SAT404/assignment_2/slide.typ

#import "@preview/touying:0.6.1": *
#import themes.university: *


#show: university-theme.with(
  aspect-ratio: "16-9",
  config-info(
    title: [Detection of Foreign Objects on Railway Tracks],
    subtitle: [A Pilot Study with RandLA-Net],
    author: [Hanwen Yu],
    date: datetime.today(),
    institution: [SAT, XJTLU],
    logo: emoji.train,
  ),
)

// Title slide
#title-slide()

// Outline slide
#slide[
  = Outline

  #set text(size: 1.1em)
  - Background & Problem Statement
  - Pilot Study Design
  - Data & Metrics
  - Results & Discussion
]

// Motivation & Goals
= Background and Problem Statement
#slide[
  #text(size: 1.2em, weight: "bold")[Why This Matters]
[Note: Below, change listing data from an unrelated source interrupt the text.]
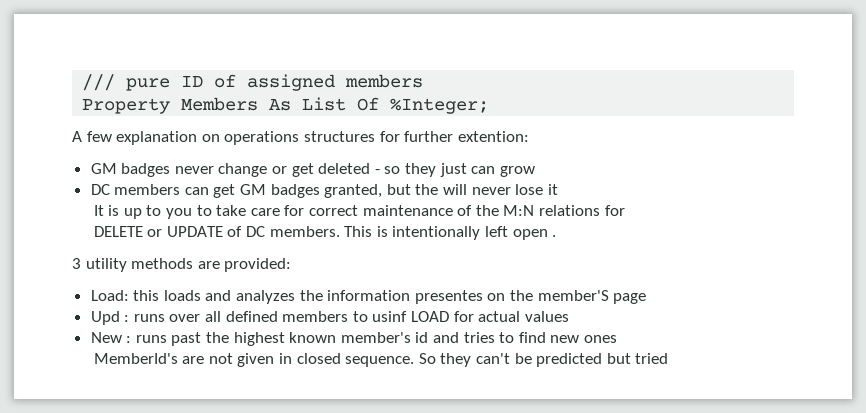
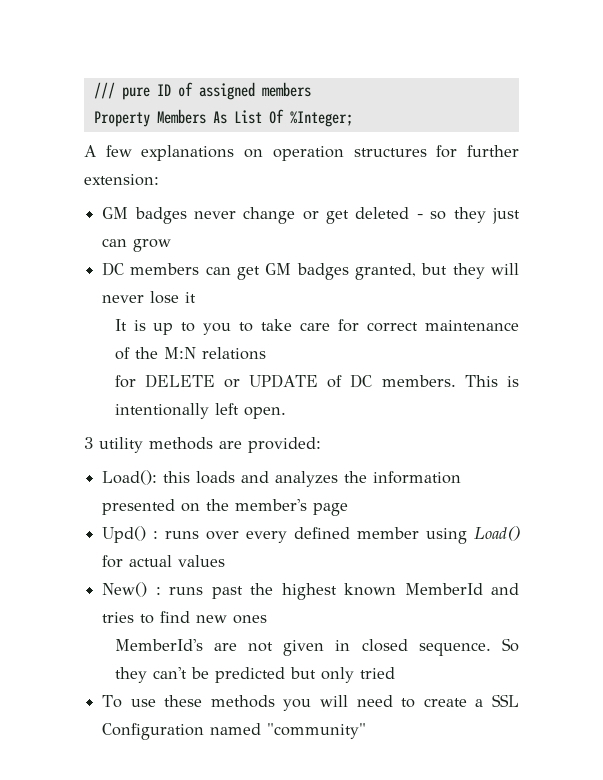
[116,131,300,145] explanation on operations -> [141,145,344,161] explanations on operation
[457,131,529,142] extention: -> [84,174,159,186] extension:
[415,184,439,195] the -> [452,263,485,279] they
[604,205,625,216] for // -> [114,375,136,388] // for
[512,229,557,240] open . -> [243,407,286,419] open.
[90,290,129,301] Load: -> [102,470,158,485] Load():
[414,290,483,304] presentes -> [102,499,176,515] presented
[537,290,609,301] member'S -> [235,499,308,511] member's
[90,311,120,325] Upd -> [102,526,147,543] Upd()
[205,311,450,322] all defined members to usinf LOAD -> [246,526,520,544] every defined member using Load()
[90,332,122,343] New -> [102,582,148,597] New()
[340,332,429,343] member's id -> [404,583,483,595] MemberId
(631, 358) none -> [320,667,354,683] only
(669, 358) none -> [102,694,520,711] [102,723,367,740] // To use these methods you will need to create a SSL Configuration named "community"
  - Undetected objects on railway tracks cause derailments and catastrophic accidents
  - Manual inspection is time-consuming and error-prone
  - Financial impact of railway accidents is significant
][
  #image("../assets/reallife-railway.png", width: 100%)
  #text(size: 0.8em)[Fig: Real-life railway track scene]
]

#slide[

  #text(size: 1.2em, weight: "bold")[Project Objectives]

  - Develop automated detection system using LiDAR and 3D point cloud segmentation
  - Accurately identify foreign objects amidst complex railway geometry
  - Maintain computational efficiency for practical deployment
][
  #image("../assets/whurailway.png", width: 100%)
  #text(size: 0.8em)[Fig: Railway track PointCloud Example, from WHURailway3D Dataset]

]
---

#text(weight: "bold")[ Problem Statement]

Given a point cloud *$P = \{p_1, p_2, dots, p_n\}$*

where each point *$p_i in RR^3$* represents a 3D coordinate in the railway environment,

Our task is to assign each point a semantic label *$l_i in \{0, 1, dots, C-1\}$*

where *$C = 13$* represents our predefined classes.

The function $f: P -> L$ maps the input point cloud to a set of labels $L = \{l_1, l_2, dots, l_n\}$.

---

= Pilot Study Design
---

#slide()[

  #v(1em)
  #text(size: 1.2em, weight: "bold")[Pilot Study Aims]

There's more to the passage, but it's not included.